Les données recueillies par les compagnies aériennes sur les passagers qui empruntent leurs vols pour voyager seront donc transmises aux autorités françaises. L’objectif est d’« empêcher les terroristes de circuler, de trouver des armes, ou des financements », explique Manuel Valls.
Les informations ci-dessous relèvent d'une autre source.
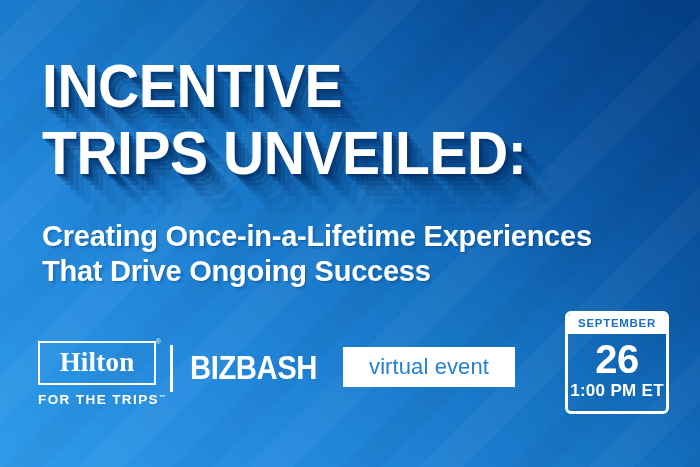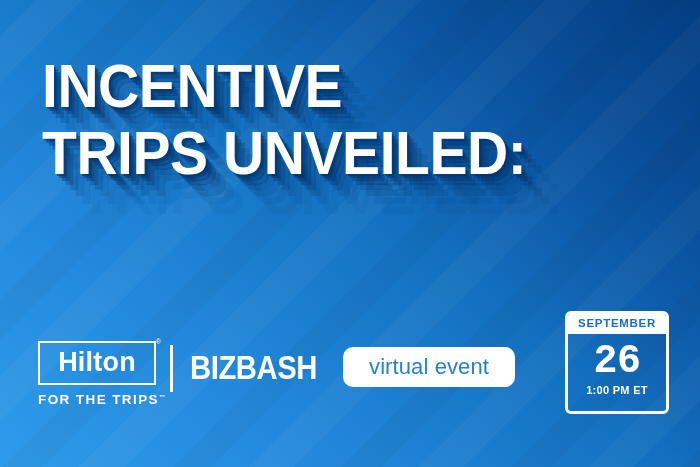--- a/index.html
+++ b/index.html
@@ -269,6 +269,10 @@
       <span class="headline-line l2">TRIPS UNVEILED:</span>
     </div>
 
+    <div class="subhead">
+      <span class="subhead-line">Creating Once-in-a-Lifetime Experiences</span>
+      <span class="subhead-line">That Drive Ongoing Success</span>
+    </div>
 
     <div class="bottom-bar">
 

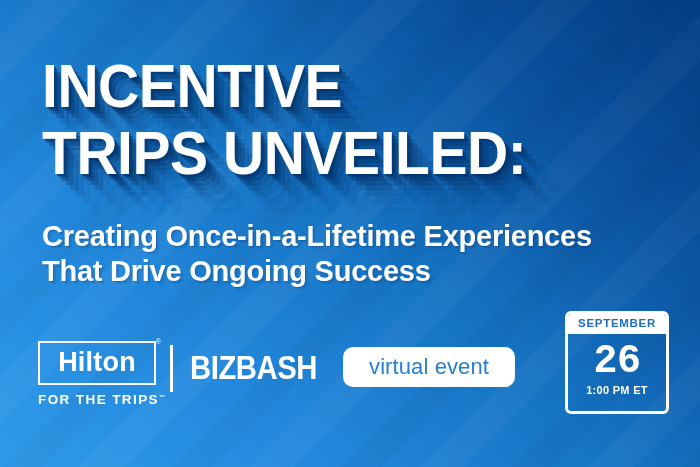--- a/index.html
+++ b/index.html
@@ -123,7 +123,7 @@
   }
   .hilton-word {
     color: #ffffff;
-    font-family: Liberation Sans, sans-serif;
+    font-family: Liberation Serif, serif;
     font-weight: 700;
     font-size: 27px;
     line-height: 1;

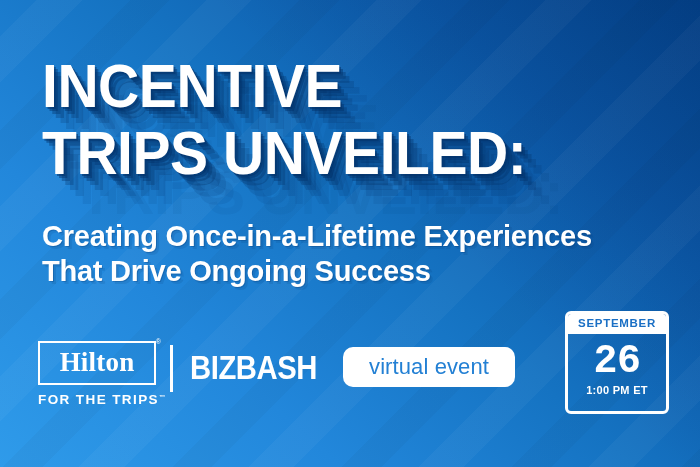--- a/index.html
+++ b/index.html
@@ -192,7 +192,6 @@
     display: flex;
     align-items: center;
     justify-content: center;
-    border-radius: 10px;
   }
   .virtual-chip span {
     color: #2380d4;

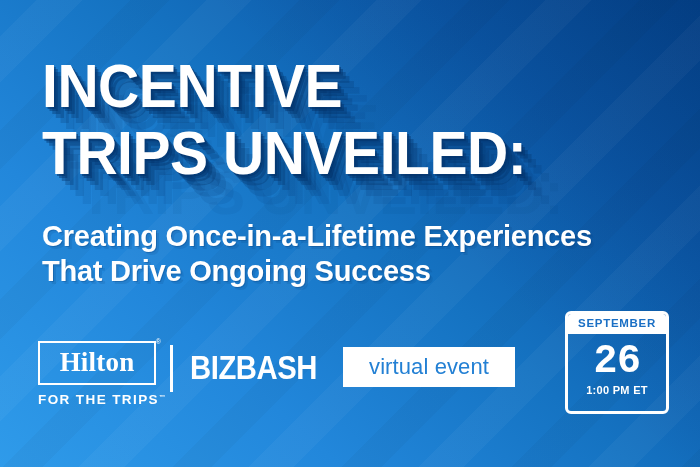--- a/index.html
+++ b/index.html
@@ -237,7 +237,7 @@
   }
   .date-day {
     color: #ffffff;
-    font-family: Liberation Mono, monospace;
+    font-family: Liberation Sans, sans-serif;
     font-weight: 700;
     font-size: 40px;
     line-height: 0.95;

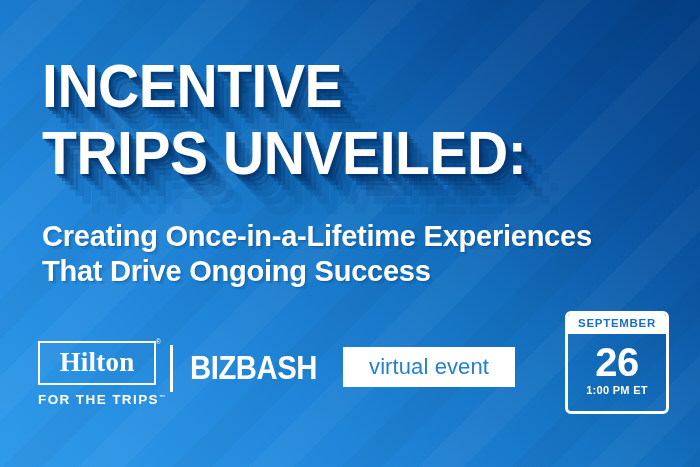--- a/index.html
+++ b/index.html
@@ -248,7 +248,7 @@
     color: #ffffff;
     font-family: "Liberation Sans", sans-serif;
     font-weight: 700;
-    font-size: 11px;
+    font-size: 17px;
     letter-spacing: 0.3px;
     line-height: 1;
   }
Le PNR est une pratique rôdée, mise en place par les Etats-Unis à la suite des attentats du 11 septembre 2001. Depuis, l’Union européenne avait envisagé d’appliquer un système similaire mais les propositions de directives de la Commission s’étaient heurtées à l’hostilité du Parlement, dont les députés craignaient qu’elle ne protège pas suffisamment les données des passagers. Les récentes attaques à Paris et Bruxelles ont toutefois renforcé le sentiment d’urgence et une directive a été approuvée le Parlement mi-avril puis le Conseil la semaine suivante. Les Etats ont désormais deux ans pour la transposer en droit national. La France avait réclamé haut et fort l’instauration du PNR depuis l’attaque de Charlie Hebdo en janvier 2015, il n’est donc pas étonnant qu’elle soit la première à agir.
Cette directive prévoit l’instauration par chaque Etat membre d’une unité de renseignement spécifique chargée de la gestion de ces données, recueillies lors de vols entrant ou sortant de l’espace Schengen. Elles pourront être conservées cinq ans mais seront masquées au bout de six mois.